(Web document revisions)
<<<<
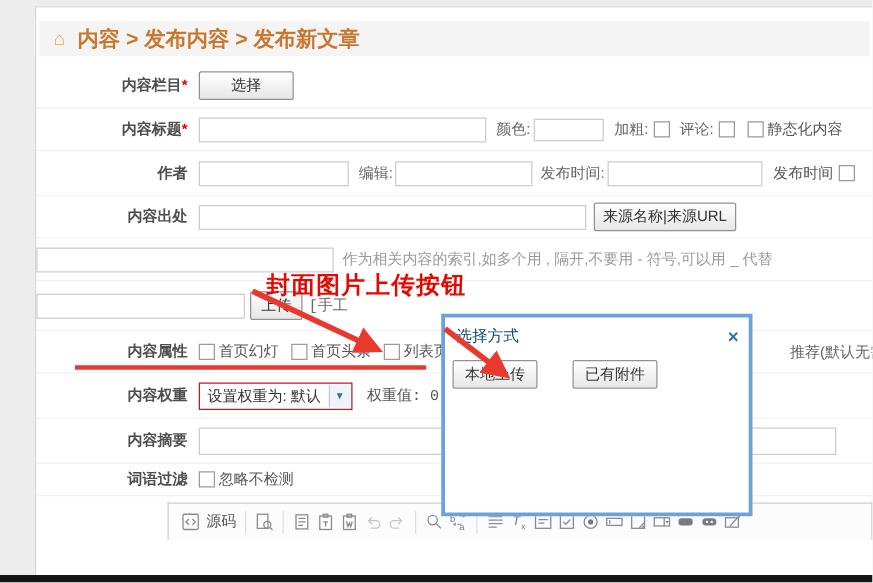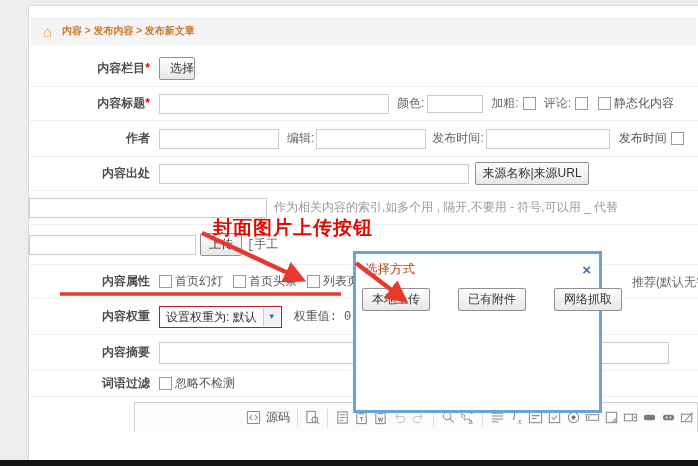--- a/index.html
+++ b/index.html
@@ -4,21 +4,21 @@
 <style>
   * { margin:0; padding:0; box-sizing:border-box; }
   html,body { width:698px; height:466px; overflow:hidden; }
   body { background:#ededed; font-family:"Liberation Sans","DejaVu Sans",sans-serif; font-size:12px; color:#555; position:relative; }
 
   .panel { position:absolute; left:28px; top:5px; right:0; bottom:0; background:#fff; border:1px solid #d9d9d9; border-right:none; border-bottom:none; }
 
   
   .crumbbar { margin:11px 2px 0 2px; height:28px; background:#f4f4f4; display:flex; align-items:center; padding-left:12px; }
   .home-ico { color:#eba23c; font-size:15px; margin-right:10px; line-height:1; }
-  .crumb { color:#c9772e; font-weight:bold; font-size:10px; cursor:pointer; }
+  .crumb { color:#c9772e; font-weight:bold; font-size:17px; cursor:pointer; }
 
   
   .form { margin-top:5px; }
   .row { display:flex; align-items:center; position:relative; border-top:1px solid #f1f1f1; }
   .row:first-child { border-top:none; }
   .lab { width:130px; text-align:right; font-weight:bold; color:#4d4d4d; padding-right:9px; flex:0 0 130px; }
   .req { color:#e60000; font-weight:bold; }
   .sublab { color:#666; margin-left:8px; }
   input.txt { border:1px solid #ccc; height:20px; background:#fff; outline:none; padding:0 4px; font-size:12px; }
   .btn { border:1px solid #919191; background:linear-gradient(#fefefe,#e7e7e7); color:#333; font-size:12px; padding:2px 10px; border-radius:2px; cursor:pointer; white-space:nowrap; font-family:inherit; }
@@ -37,32 +37,32 @@
   
   .sel { position:relative; border:1px solid #b91c1c; background:#fff; height:22px; line-height:20px; padding:0 24px 0 6px; color:#333; cursor:pointer; min-width:102px; }
   .sel .arr { position:absolute; right:1px; top:1px; bottom:1px; width:17px; background:#eef3fb; border-left:1px solid #b9cde8; color:#3a6ea5; font-size:8px; display:flex; align-items:center; justify-content:center; }
   .focusbox { width:15px; height:15px; border:2px solid #5b9fd6; background:#fff; margin-left:10px; cursor:pointer; }
 
   .partial-right { position:absolute; left:603px; top:50%; transform:translateY(-50%); color:#666; white-space:nowrap; }
 
   
   .dialog { position:absolute; left:353px; top:251px; width:249px; height:162px; background:#fff; border:3px solid #6ba3d8; z-index:30; }
   .dlg-head { display:flex; justify-content:space-between; align-items:center; padding:7px 8px 4px 9px; }
-  .dlg-title { color:#c2410c; font-size:12.5px; }
+  .dlg-title { color:#0c4a6e; font-size:12.5px; }
   .dlg-close { color:#2f74b8; font-weight:bold; font-size:15px; line-height:12px; cursor:pointer; }
   .dlg-btns { display:flex; padding:6px 0 0 6px; }
   .dlg-btns .btn { margin-right:28px; padding:2px 9px; }
 
   
   .annot { position:absolute; left:213px; top:215px; color:#e50800; font-size:19px; font-weight:bold; letter-spacing:1px; z-index:60; }
   .overlay { position:absolute; left:0; top:0; width:698px; height:466px; z-index:55; pointer-events:none; }
 
   
   .editor-wrap { border-top:1px solid #f1f1f1; padding:5px 0 0 105px; }
-  .editor { border:1px solid #cfcfcf; border-bottom:none; background:#fcfcfc; height:30px; display:flex; align-items:center; padding-left:8px;justify-content:flex-end; }
+  .editor { border:1px solid #cfcfcf; border-bottom:none; background:#fcfcfc; height:30px; display:flex; align-items:center; padding-left:8px; }
   .ti { width:17px; height:17px; display:inline-flex; align-items:center; justify-content:center; margin:0 1px; cursor:pointer; }
   .ti svg { width:15px; height:15px; stroke:#8a8a8a; fill:none; stroke-width:1.1; }
   .ti.dis svg { stroke:#c5c5c5; }
   .ti svg text { stroke:none; fill:#777; font-family:inherit; }
   .tsep { width:1px; height:18px; background:#ddd; margin:0 5px; }
   .src-btn { display:inline-flex; align-items:center; gap:3px; color:#555; cursor:pointer; margin-right:2px; }
 
   .bottombar { position:absolute; left:0; bottom:0; width:698px; height:6px; background:#141414; z-index:70; }
 </style>
 </head>
@@ -72,21 +72,21 @@
 
   <div class="crumbbar">
     <span class="home-ico">⌂</span>
     <span class="crumb">内容 &gt; 发布内容 &gt; 发布新文章</span>
   </div>
 
   <div class="form">
 
     <div class="row" style="height:36px">
       <span class="lab"><span>内容栏目</span><span class="req">*</span></span>
-      <button class="btn" style="width:36px">选择</button>
+      <button class="btn" style="width:76px">选择</button>
     </div>
 
     <div class="row" style="height:34px">
       <span class="lab"><span>内容标题</span><span class="req">*</span></span>
       <input class="txt ruler" style="">
       <span class="sublab">颜色:</span>
       <input class="txt" style="width: 56px; height: 18px; margin-left: 3px;">
       <span class="sublab">加粗:</span>
       <span class="cb" style="margin-left:4px"></span>
       <span class="sublab">评论:</span>
@@ -296,21 +296,20 @@
 </div>
 
 <div class="dialog">
   <div class="dlg-head">
     <span class="dlg-title">选择方式</span>
     <span class="dlg-close">×</span>
   </div>
   <div class="dlg-btns">
     <button class="btn">本地上传</button>
     <button class="btn">已有附件</button>
-    <button class="btn">网络抓取</button>
   </div>
 </div>
 
 <div class="annot">封面图片上传按钮</div>
 <svg class="overlay" viewBox="0 0 698 466">
   <defs>
     <marker id="ah" markerWidth="5" markerHeight="5" refX="1" refY="2.5" orient="auto">
       <path d="M0 0 L5 2.5 L0 5 z" fill="#e8392f"></path>
     </marker>
   </defs>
>>>>
→ **Instructions for the task**
Report each line of the data that includes the string "inherit".

→ **Answer for the task**
   .btn { border:1px solid #919191; background:linear-gradient(#fefefe,#e7e7e7); color:#333; font-size:12px; padding:2px 10px; border-radius:2px; cursor:pointer; white-space:nowrap; font-family:inherit; }
   .ti svg text { stroke:none; fill:#777; font-family:inherit; }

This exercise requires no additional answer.